O Partido Operário Revolucionário tem denunciado e combatido constantemente a política dos golpistas, em todos os seus aspectos. No entanto, sem se colocar no terreno do governismo, que está envolvido até a medula com a política burguesa, com as relações oligárquicas de poder e com a podridão no seio do Estado. Nossa bandeira foi, desde o seu primeiro mandato, de Oposição Revolucionária ao Governo Burguês de Dilma Rousseff. É por essa via que temos defendido a independência de classe dos explorados diante do governo petista, de todos os partidos da burguesia e do Estado. E é por ela que combatemos o golpe institucional. Levantamos a bandeira de abaixo o golpe contra Dilma Rousseff na defesa do princípio democrático da revogabilidade do mandato por aqueles que elegeram a presidente. O que exige que não se tenha nenhum compromisso com a defesa do governo burguês.
Os explorados devem lutar contra o golpe, sob a estratégia de poder própria – a luta por um governo operário e camponês, com os métodos e meios da revolução proletária. É preciso organizar um Tribunal Popular, nascido das lutas e apoiado nas assembleias operárias, camponesas e populares. Somente uma organização própria e independente edificada no seio da maioria oprimida tem como responder à crise econômica e política com o programa do proletariado.
Está praticamente definido que parte dos explorados segue os golpistas e parte, o governismo. Isso se deve à ausência do partido revolucionário e, consequentemente, de um movimento independente dos explorados, com suas reivindicações e seus métodos próprios de luta. Situação que exige maior esforço da vanguarda e das camadas mais conscientes dos explorados e da juventude em concentrar esforços na construção do partido proletário.

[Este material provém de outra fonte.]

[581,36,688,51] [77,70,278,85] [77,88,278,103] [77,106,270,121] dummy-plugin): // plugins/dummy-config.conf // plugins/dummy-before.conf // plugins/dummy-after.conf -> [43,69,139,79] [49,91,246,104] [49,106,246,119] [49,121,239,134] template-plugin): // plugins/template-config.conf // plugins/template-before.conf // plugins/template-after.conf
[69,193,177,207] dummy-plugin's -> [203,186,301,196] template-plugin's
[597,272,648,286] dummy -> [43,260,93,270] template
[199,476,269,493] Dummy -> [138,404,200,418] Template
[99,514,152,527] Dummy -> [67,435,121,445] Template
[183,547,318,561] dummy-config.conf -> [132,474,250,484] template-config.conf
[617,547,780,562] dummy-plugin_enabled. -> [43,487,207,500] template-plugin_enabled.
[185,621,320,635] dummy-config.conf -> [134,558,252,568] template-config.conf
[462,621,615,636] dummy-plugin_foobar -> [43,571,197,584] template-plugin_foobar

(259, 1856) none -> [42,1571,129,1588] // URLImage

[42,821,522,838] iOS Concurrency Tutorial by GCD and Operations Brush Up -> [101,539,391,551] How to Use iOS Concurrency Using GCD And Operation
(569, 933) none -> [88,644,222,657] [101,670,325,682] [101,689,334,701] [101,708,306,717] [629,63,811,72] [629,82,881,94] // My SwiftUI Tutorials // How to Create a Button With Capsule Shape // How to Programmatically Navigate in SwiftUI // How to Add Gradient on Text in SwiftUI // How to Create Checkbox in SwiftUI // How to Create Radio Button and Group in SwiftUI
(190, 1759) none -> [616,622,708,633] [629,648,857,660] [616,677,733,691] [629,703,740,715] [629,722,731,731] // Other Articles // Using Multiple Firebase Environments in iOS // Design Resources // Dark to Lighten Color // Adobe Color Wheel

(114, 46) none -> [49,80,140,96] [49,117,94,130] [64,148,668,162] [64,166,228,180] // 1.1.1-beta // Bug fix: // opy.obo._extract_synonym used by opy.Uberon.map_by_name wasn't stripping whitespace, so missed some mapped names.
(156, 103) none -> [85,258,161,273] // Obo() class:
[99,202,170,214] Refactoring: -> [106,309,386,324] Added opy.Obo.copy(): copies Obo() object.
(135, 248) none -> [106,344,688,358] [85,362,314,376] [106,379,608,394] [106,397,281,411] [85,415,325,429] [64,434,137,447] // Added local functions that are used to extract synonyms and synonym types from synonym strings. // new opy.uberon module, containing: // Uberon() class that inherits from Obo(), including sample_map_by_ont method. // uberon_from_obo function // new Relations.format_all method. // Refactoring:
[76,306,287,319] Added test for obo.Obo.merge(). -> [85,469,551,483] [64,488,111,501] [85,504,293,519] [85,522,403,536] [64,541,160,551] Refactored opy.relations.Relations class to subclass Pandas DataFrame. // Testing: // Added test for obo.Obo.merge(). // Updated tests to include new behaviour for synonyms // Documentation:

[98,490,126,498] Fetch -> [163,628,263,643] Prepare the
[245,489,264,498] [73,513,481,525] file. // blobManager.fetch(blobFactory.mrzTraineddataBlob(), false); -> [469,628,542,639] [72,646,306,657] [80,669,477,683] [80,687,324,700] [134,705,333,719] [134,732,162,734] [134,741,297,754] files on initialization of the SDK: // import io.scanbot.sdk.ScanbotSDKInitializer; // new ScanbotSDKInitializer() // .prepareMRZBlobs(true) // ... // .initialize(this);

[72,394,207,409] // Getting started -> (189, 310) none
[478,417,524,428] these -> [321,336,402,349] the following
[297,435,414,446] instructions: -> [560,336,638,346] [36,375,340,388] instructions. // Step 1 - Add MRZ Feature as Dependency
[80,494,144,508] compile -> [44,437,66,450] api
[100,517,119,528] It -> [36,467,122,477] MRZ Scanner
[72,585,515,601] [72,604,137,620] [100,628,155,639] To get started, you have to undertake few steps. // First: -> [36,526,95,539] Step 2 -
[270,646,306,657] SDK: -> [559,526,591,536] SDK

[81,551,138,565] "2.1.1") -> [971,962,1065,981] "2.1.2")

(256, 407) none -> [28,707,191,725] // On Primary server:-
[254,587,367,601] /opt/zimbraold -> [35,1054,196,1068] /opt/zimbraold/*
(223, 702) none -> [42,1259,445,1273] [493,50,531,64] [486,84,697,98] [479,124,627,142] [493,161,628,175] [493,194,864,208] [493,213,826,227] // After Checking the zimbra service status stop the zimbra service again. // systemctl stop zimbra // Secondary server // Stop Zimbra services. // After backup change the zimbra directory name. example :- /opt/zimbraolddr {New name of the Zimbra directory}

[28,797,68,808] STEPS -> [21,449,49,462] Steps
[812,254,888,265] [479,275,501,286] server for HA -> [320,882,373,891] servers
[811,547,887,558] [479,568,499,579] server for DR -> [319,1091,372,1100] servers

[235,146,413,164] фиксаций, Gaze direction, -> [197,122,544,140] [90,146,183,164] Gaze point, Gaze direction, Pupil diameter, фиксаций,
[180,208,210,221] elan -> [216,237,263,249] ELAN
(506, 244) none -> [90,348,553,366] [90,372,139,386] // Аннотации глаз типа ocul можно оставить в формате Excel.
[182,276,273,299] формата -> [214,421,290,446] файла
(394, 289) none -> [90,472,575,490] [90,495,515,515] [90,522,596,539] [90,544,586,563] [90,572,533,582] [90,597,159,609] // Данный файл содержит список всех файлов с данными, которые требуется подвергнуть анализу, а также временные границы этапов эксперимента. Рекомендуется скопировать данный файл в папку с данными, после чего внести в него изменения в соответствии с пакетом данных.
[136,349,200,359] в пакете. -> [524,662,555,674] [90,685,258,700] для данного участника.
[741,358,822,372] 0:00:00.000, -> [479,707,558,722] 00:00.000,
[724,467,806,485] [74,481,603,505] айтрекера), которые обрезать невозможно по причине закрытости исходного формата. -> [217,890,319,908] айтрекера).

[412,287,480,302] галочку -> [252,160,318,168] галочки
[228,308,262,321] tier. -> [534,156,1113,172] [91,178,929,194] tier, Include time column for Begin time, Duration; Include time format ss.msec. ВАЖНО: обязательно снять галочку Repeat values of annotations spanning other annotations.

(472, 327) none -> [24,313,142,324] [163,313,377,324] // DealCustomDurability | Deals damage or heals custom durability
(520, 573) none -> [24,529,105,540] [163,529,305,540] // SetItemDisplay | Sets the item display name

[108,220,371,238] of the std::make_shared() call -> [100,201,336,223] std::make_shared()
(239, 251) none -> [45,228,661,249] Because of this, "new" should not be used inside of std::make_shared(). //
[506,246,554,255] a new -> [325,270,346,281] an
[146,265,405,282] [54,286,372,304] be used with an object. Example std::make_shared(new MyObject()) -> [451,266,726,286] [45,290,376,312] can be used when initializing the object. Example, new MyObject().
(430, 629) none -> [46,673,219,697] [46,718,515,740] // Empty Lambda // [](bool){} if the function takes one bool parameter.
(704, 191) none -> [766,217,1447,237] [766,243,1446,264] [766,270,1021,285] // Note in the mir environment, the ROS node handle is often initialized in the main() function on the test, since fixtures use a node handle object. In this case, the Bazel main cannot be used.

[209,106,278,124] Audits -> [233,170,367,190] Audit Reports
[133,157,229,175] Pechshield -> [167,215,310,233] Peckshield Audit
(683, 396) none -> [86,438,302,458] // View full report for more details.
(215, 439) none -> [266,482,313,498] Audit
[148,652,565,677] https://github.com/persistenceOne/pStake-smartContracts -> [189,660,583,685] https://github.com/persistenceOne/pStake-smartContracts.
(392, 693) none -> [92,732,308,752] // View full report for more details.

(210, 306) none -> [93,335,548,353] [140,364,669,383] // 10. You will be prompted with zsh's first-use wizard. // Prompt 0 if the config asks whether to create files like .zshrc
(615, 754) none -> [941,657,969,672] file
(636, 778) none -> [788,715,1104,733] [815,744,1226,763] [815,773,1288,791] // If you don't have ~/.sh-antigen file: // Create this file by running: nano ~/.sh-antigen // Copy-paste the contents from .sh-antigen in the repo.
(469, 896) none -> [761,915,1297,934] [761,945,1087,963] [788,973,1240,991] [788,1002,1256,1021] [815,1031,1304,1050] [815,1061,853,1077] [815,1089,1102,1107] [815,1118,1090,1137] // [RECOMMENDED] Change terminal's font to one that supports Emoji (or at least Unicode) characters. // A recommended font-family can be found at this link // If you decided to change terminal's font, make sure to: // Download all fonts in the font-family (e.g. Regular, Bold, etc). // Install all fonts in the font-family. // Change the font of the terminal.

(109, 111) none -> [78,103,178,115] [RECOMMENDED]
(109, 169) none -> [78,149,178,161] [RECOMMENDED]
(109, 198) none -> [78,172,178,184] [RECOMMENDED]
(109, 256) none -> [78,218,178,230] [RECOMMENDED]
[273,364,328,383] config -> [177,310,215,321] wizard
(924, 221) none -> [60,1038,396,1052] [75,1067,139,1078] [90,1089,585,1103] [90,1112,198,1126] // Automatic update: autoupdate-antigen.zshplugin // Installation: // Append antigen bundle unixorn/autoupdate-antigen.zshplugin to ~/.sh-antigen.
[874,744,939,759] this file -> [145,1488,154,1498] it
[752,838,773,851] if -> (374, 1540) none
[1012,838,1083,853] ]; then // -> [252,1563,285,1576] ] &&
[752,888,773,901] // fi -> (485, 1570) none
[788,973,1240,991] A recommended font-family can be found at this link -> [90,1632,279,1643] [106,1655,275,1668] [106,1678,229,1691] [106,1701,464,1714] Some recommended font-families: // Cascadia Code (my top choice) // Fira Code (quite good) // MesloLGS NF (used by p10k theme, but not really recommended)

Tanto a queda do governo como a sua manutenção colocará no dia seguinte as mesmas necessidades dos explorados: defender em todo o país os empregos, os salários, os direitos trabalhistas e previdenciários e as condições gerais de existência da maioria oprimida.
Abaixo o golpe contra o governo Dilma! Não ao impeachment!
Os explorados, com sua independência de classe e a partir de suas reivindicações próprias e seus métodos de luta, precisam tomar em suas mãos a bandeira da revogabilidade do mandato da presidente apenas por quem a elegeu!